Cette édition, axée sur le triptyque « Diversification, innovation et compétitivité », met en lumière les espoirs et les frustrations d’un secteur vital pour l’économie burkinabè. Car derrière les étals colorés et les expositions de produits transformés, la filière mangue traverse une période critique : attaques parasitaires, dessèchement inquiétant des vergers, prix du gaz non subventionné qui paralyse la transformation, et difficultés logistiques pour accéder aux marchés internationaux.
« Il est temps d’agir, d’écouter les producteurs et d’alléger le fardeau des unités de transformation », a plaidé Yaya Koné, président de l’interprofession mangue. Il appelle à une mesure d’urgence annuelle pour permettre aux structures locales de survivre à cette spirale de coûts.
Le gouvernement, représenté par Alassane Ouédraogo, envoie un signal d’écoute. Le représentant du ministère du Commerce reconnaît les tensions actuelles et promet un accompagnement renforcé. Le rôle structurant de la mangue dans l’économie nationale est d’ailleurs incontestable : plus de 360 000 tonnes produites par an, près de 17 milliards FCFA de recettes à l’exportation, et quelque 63 800 emplois directs et indirects générés selon les chiffres du secteur.

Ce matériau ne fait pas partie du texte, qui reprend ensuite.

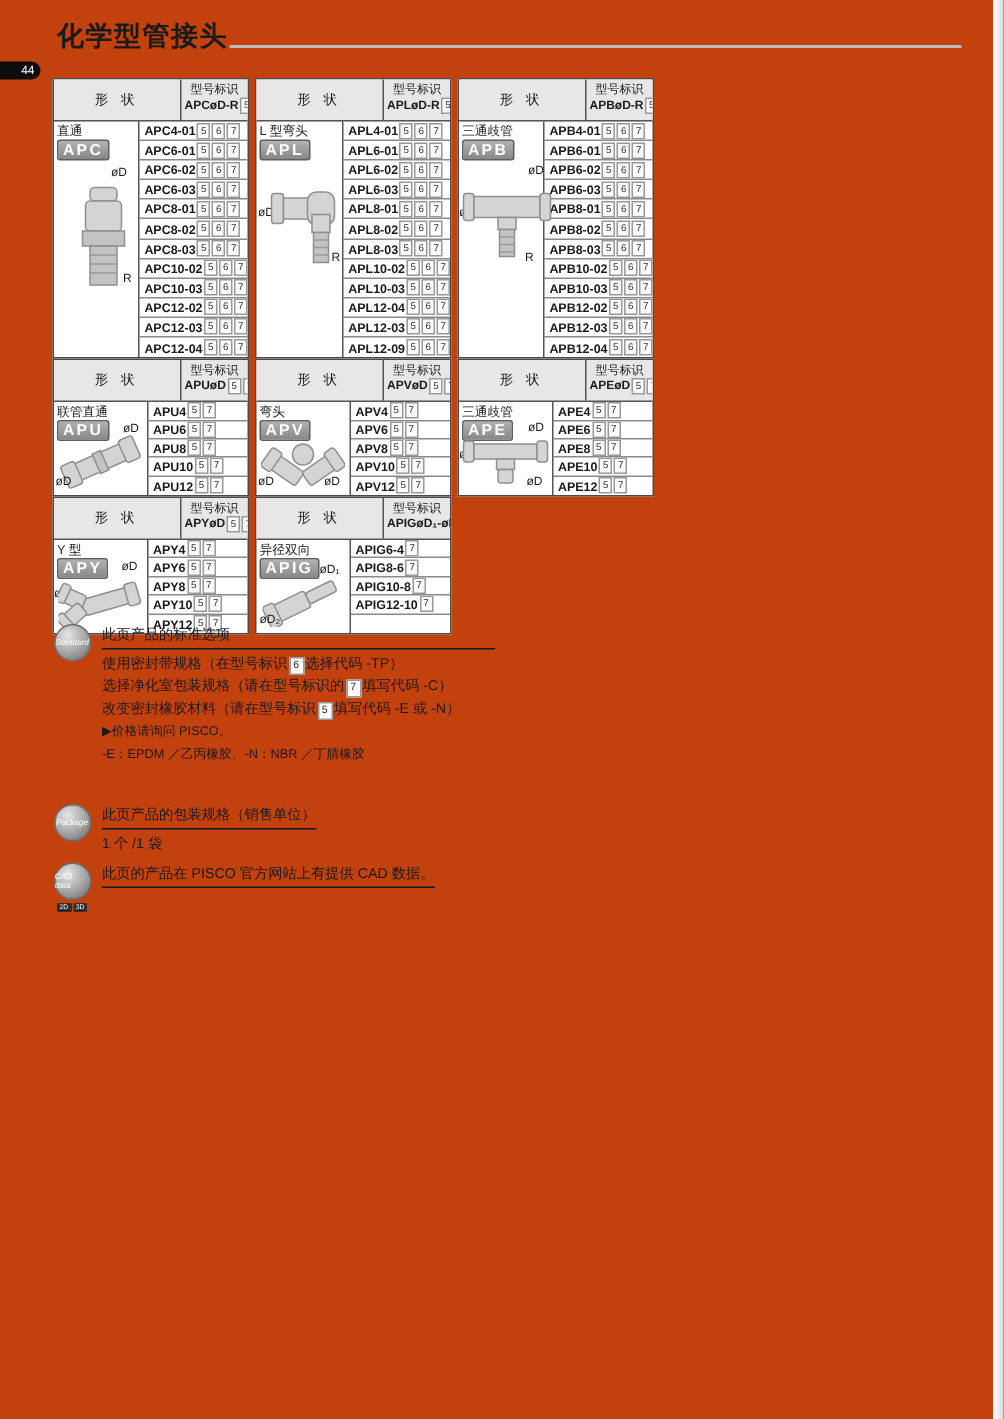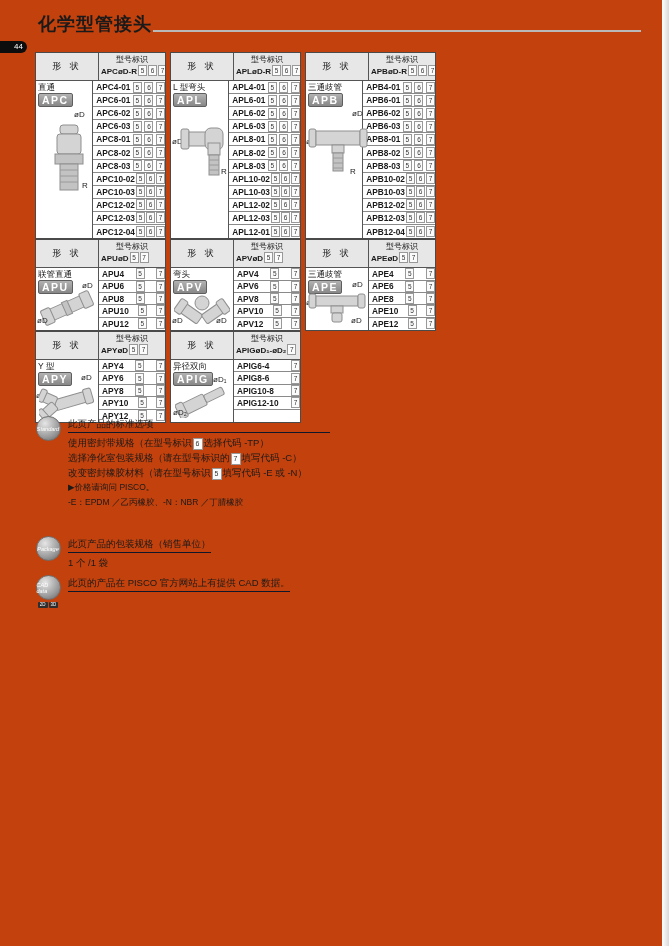"形 状" .shape-h { width: 63px -> 85px }
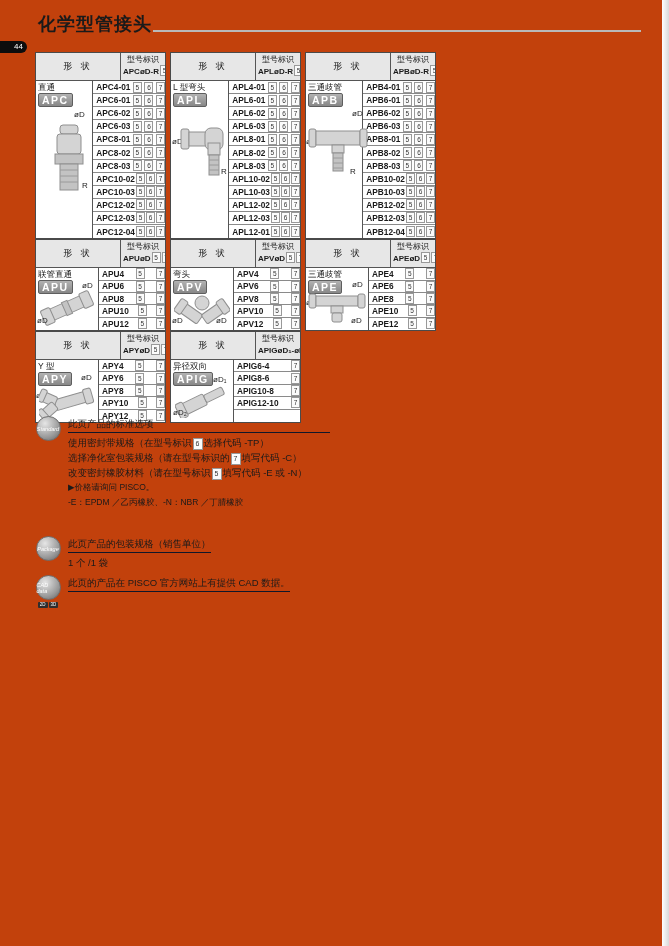"APC4-01" .mrow { justify-content: space-between -> none }
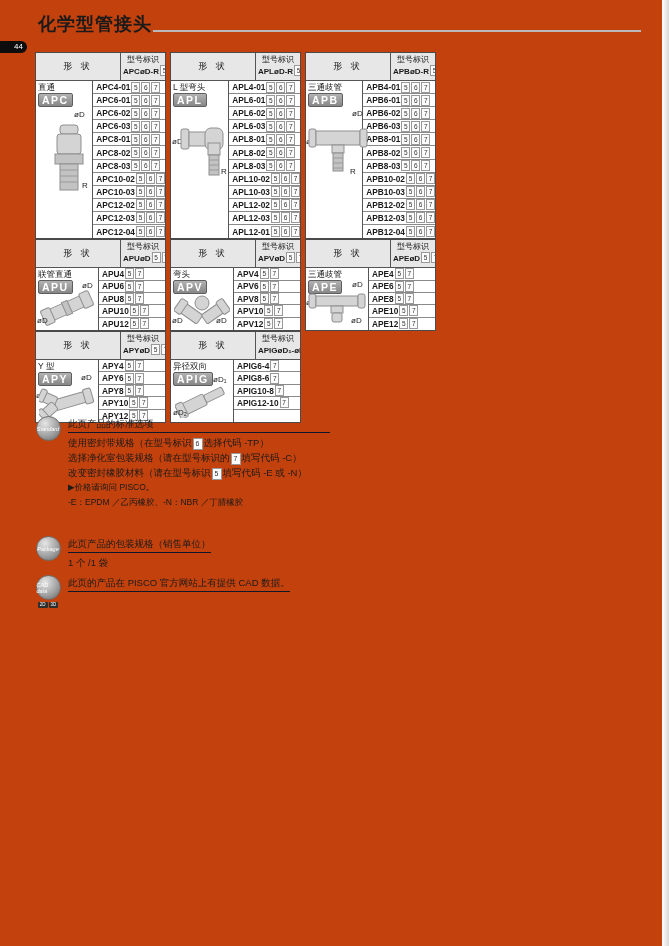"APL12-02" span.mn { text: APL12-02 -> APL12-04 }
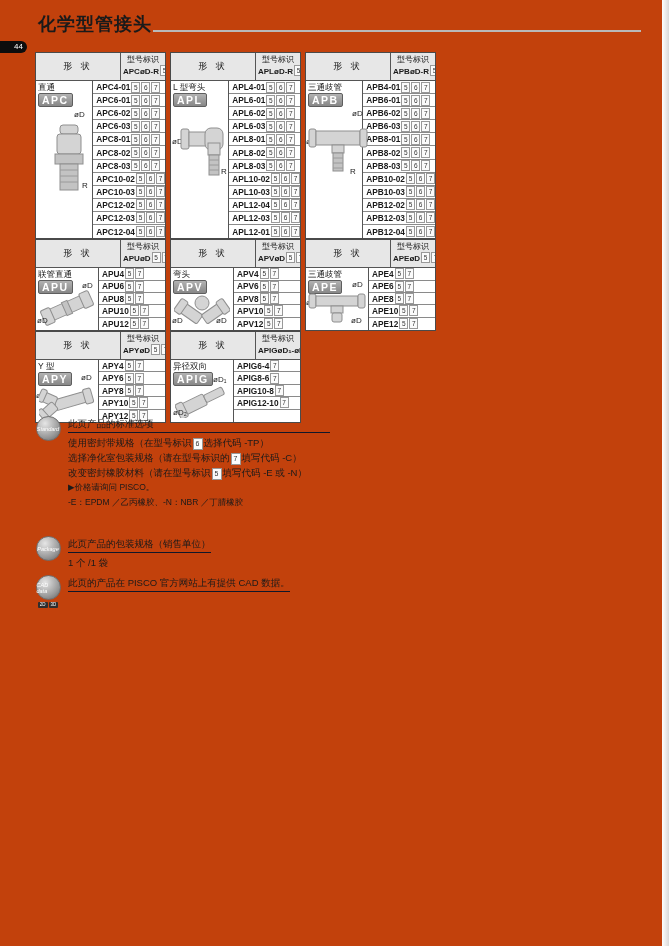"APL12-01" span.mn { text: APL12-01 -> APL12-09 }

Seydou Tou, directeur général de la Chambre de commerce et d’industrie du Burkina Faso, voit dans le SAMA une plateforme de plaidoyer stratégique. Pour lui, ce salon est l’opportunité d’attirer l’attention des décideurs sur la réalité du terrain et de repositionner la mangue comme un produit phare, au cœur de la diversification économique du pays.

Dans un contexte où l’agriculture burkinabè est en quête de résilience et de compétitivité, la mangue pourrait bien devenir le fruit d’un avenir plus prometteur.